Near the top of the rock, I paused my ascent for a three-minute safety stop at 5m and set the bezel to align with the minute hand. The Marinemaster’s bezel is one of the best in the business. Perfectly positioned cutouts in the ceramic shroud allow for quick access, and the uni-directional ring ratchets with the precision of a bank safe. The oversized arrow-shaped minute hand leaves little doubt as to how much time has passed. Score one for analogue.
As I hung there counting down time, something in my peripheral vision startled me. It was a lone sea lion swimming above us, just below the surface.
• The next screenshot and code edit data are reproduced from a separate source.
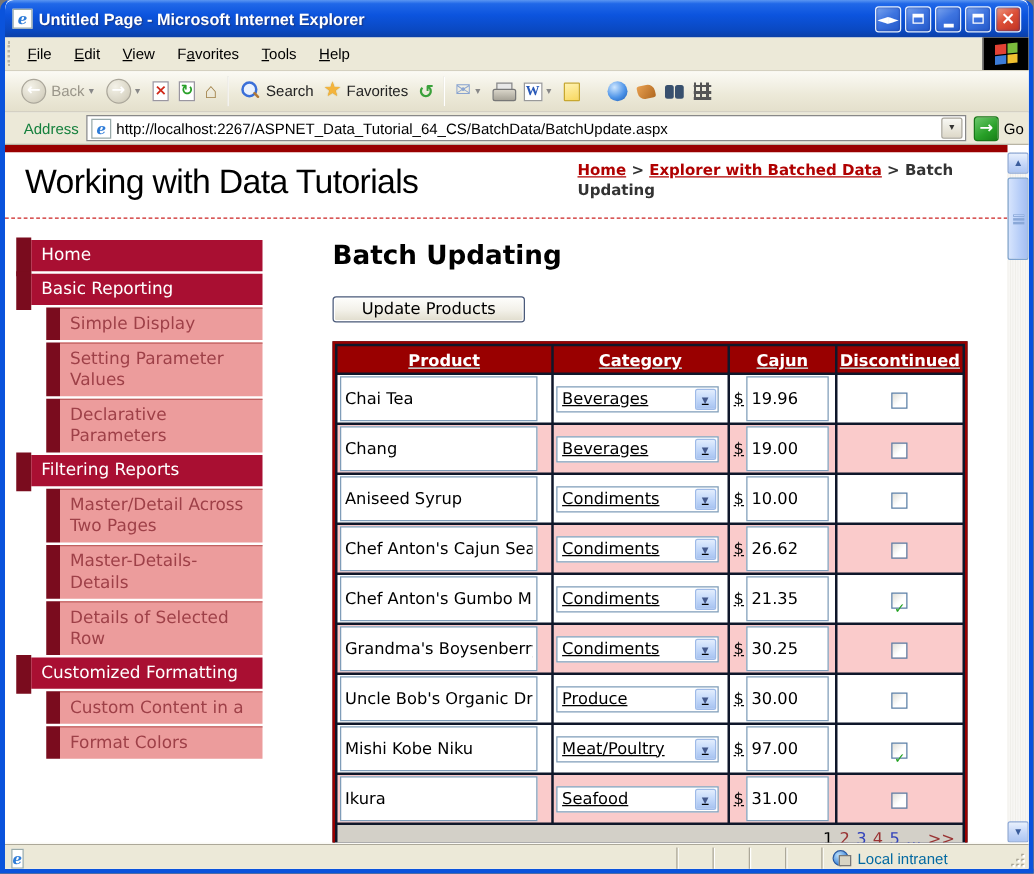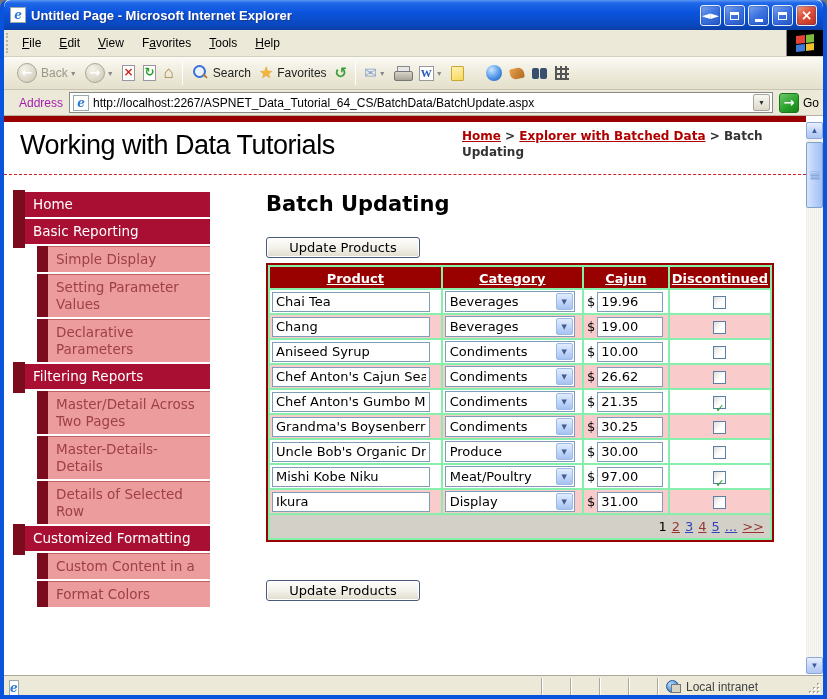--- a/index.html
+++ b/index.html
@@ -98,7 +98,7 @@
     background-image: repeating-linear-gradient(0deg,#555 0 2px,transparent 2px 5px), repeating-linear-gradient(90deg,#555 0 2px,transparent 2px 5px); }
   
   .addressbar { height:26px; background:#ECE9D8; display:flex; align-items:center; border-bottom:1px solid #B8B4A4; padding:2px 4px 2px 0; }
-  .addr-label { font:12px "Liberation Sans", sans-serif; color:#a21caf; margin:0 6px 0 6px; }
+  .addr-label { font:12px "Liberation Sans", sans-serif; color:#15803d; margin:0 6px 0 6px; }
   .addr-input { flex:1; height:21px; background:#fff; border:1px solid #888; display:flex; align-items:center; padding:0 2px; }
   .addr-input .ie-doc-icon { margin:0 4px 0 1px; }
   .addr-url { flex:1; font:12px "Liberation Sans", sans-serif; color:#000; white-space:nowrap; overflow:hidden; }

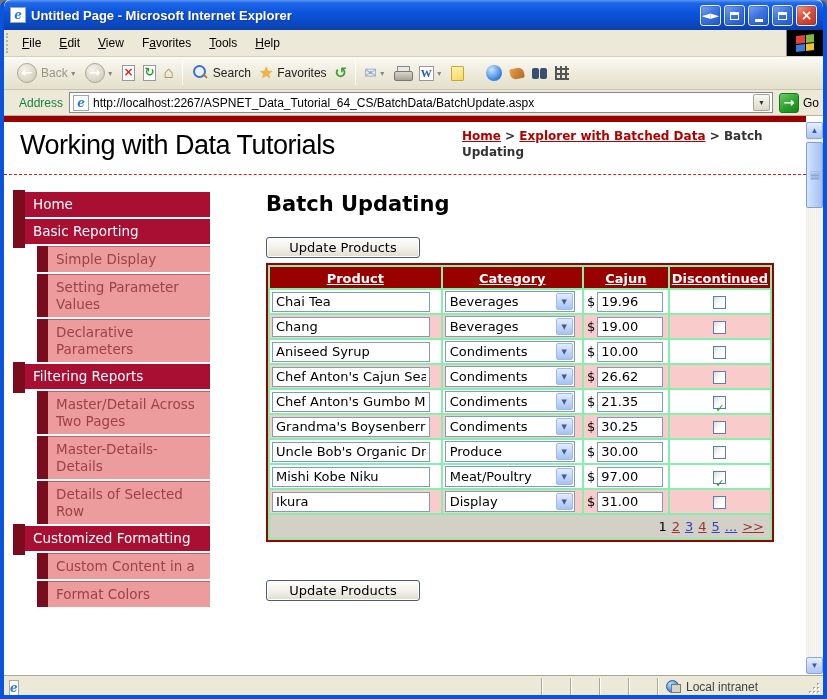--- a/index.html
+++ b/index.html
@@ -132,7 +132,7 @@
     font: 13px/19px "DejaVu Sans", sans-serif; color:#000; text-align:center;
     box-shadow: inset 0 0 0 1px #fff;
   }
-  .grid-table { margin-top:5px; border-collapse:separate; border-spacing:2px; background:#86efac; border:2px solid #990000; width:508px; }
+  .grid-table { margin-top:15px; border-collapse:separate; border-spacing:2px; background:#0f172a; border:2px solid #990000; width:508px;text-decoration:underline; }
   .grid-table th { background:#990000; height:18px; padding:1px 2px; }
   .grid-table th a { color:#fff; font: bold 13px "DejaVu Sans", sans-serif; text-decoration:underline; }
   .grid-table td { height:23px; padding:1px 2px; background:#fff; }

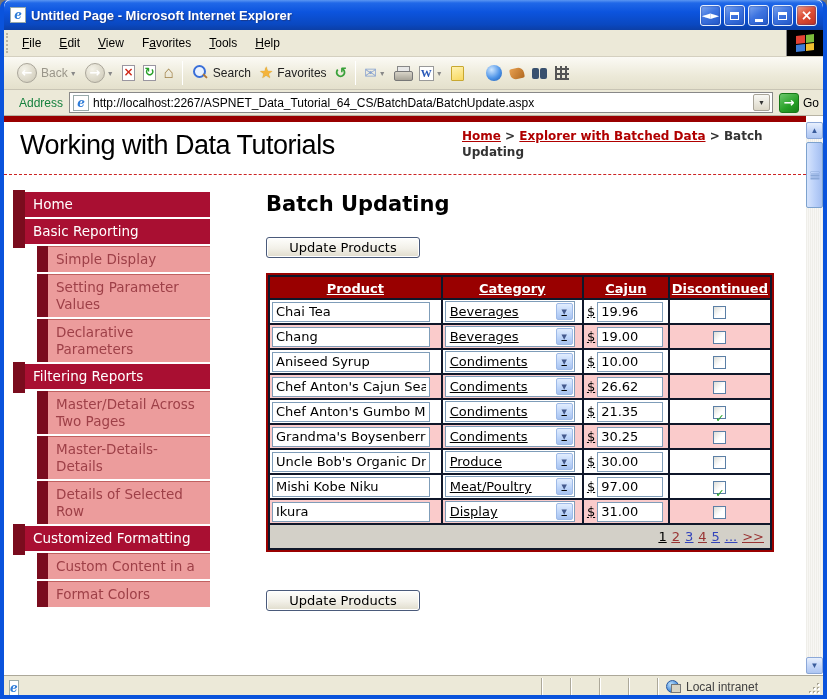--- a/index.html
+++ b/index.html
@@ -138,7 +138,7 @@
   .grid-table td { height:23px; padding:1px 2px; background:#fff; }
   .grid-table tr.alt td { background:#FACBCB; }
   .col-product { width:172px; } .col-category { width:140px; } .col-price { width:86px; } .col-disc { width:100px; text-align:center; }
-  .txt-input { width:158px; height:20px; border:1px solid #7F9DB9; font: 13px "DejaVu Sans", sans-serif; padding:0 3px; color:#000; background:#fff; }
+  .txt-input { width:158px; height:36px; border:1px solid #7F9DB9; font: 13px "DejaVu Sans", sans-serif; padding:0 3px; color:#000; background:#fff; }
   .price-input { width:66px; }
   .dollar { font: 13px "DejaVu Sans", sans-serif; margin:0 2px 0 1px; }
   .fake-select { display:flex; align-items:center; width:130px; height:21px; border:1px solid #7F9DB9; background:#fff; }

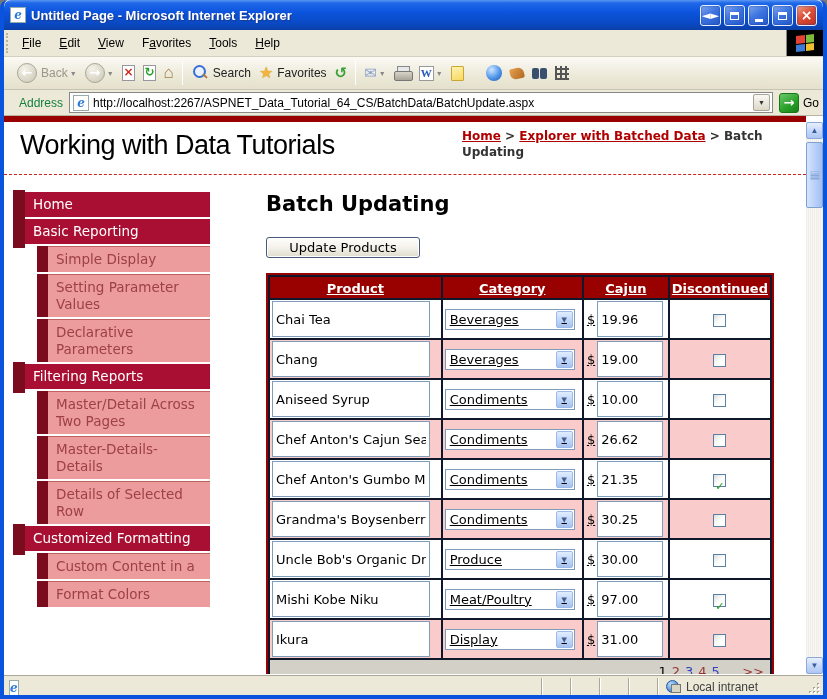--- a/index.html
+++ b/index.html
@@ -460,7 +460,7 @@
             <td class="col-product"><input class="txt-input" value="Ikura" style=""></td>
             <td class="col-category">
                   <span class="fake-select">
-                    <span class="fs-value">Display</span>
+                    <span class="fs-value">Seafood</span>
                     <span class="fs-arrow">▼</span>
                   </span>
                 </td>

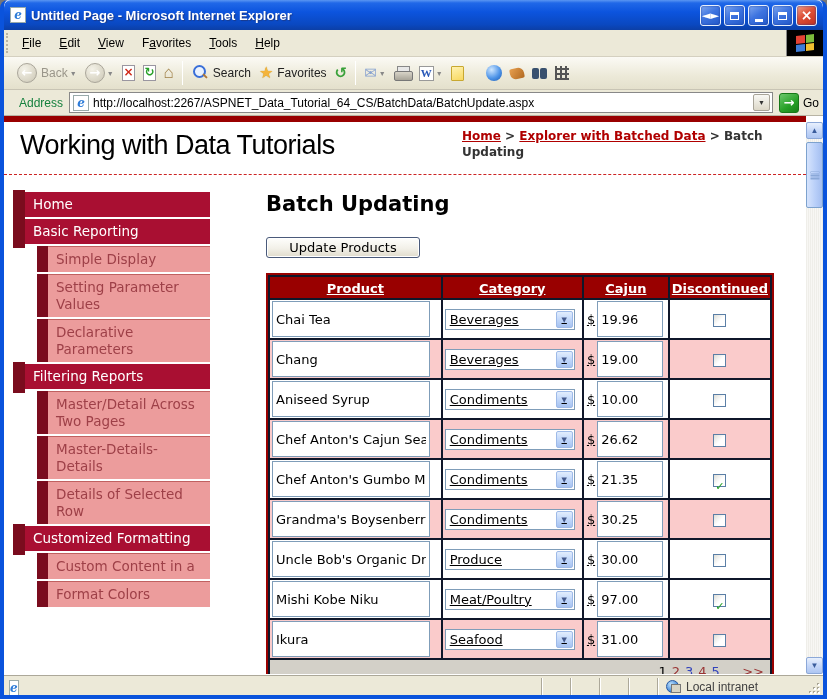--- a/index.html
+++ b/index.html
@@ -171,7 +171,7 @@
   .zone-icon { position:relative; width:15px; height:13px; margin-right:5px; }
   .zone-icon::before { content:""; position:absolute; left:0; top:0; width:11px; height:11px; border-radius:50%; background: radial-gradient(circle at 35% 30%,#BCE0FC,#3E86D8 70%); border:1px solid #2858A0; }
   .zone-icon::after { content:""; position:absolute; right:0; bottom:0; width:8px; height:7px; background:#D8D4C4; border:1px solid #777; }
-  .zone-text { font: 12px "Liberation Sans", sans-serif; color:#404040; }
+  .zone-text { font: 12px "Liberation Sans", sans-serif; color:#0369a1; }
   .resize-grip { width:16px; height:18px; position:relative; }
   .resize-grip::after { content:""; position:absolute; right:3px; bottom:2px; width:2px; height:2px; background:#fff;
     box-shadow: -1px -1px 0 #A8A494, 0 -4px 0 #fff, -1px -5px 0 #A8A494, -4px 0 0 #fff, -5px -1px 0 #A8A494, 0 -8px 0 #fff, -1px -9px 0 #A8A494, -8px 0 0 #fff, -9px -1px 0 #A8A494, -4px -4px 0 #fff, -5px -5px 0 #A8A494; }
Islote is several miles from the sea lion colony on the mainland and this fellow seemed lost. He gave our group a sidelong glance as he swam lower in the water column, but his attentions were clearly elsewhere. He hung below us, stationary in the current, scanning the murky sea beyond the rock. Did he know about the trio of bull sharks out there? Was he planning to run the gauntlet to the mainland? The sweeping seconds hand counted down the final seconds on my three-minute stop and I ascended the last few metres to the surface, leaving the food chain below.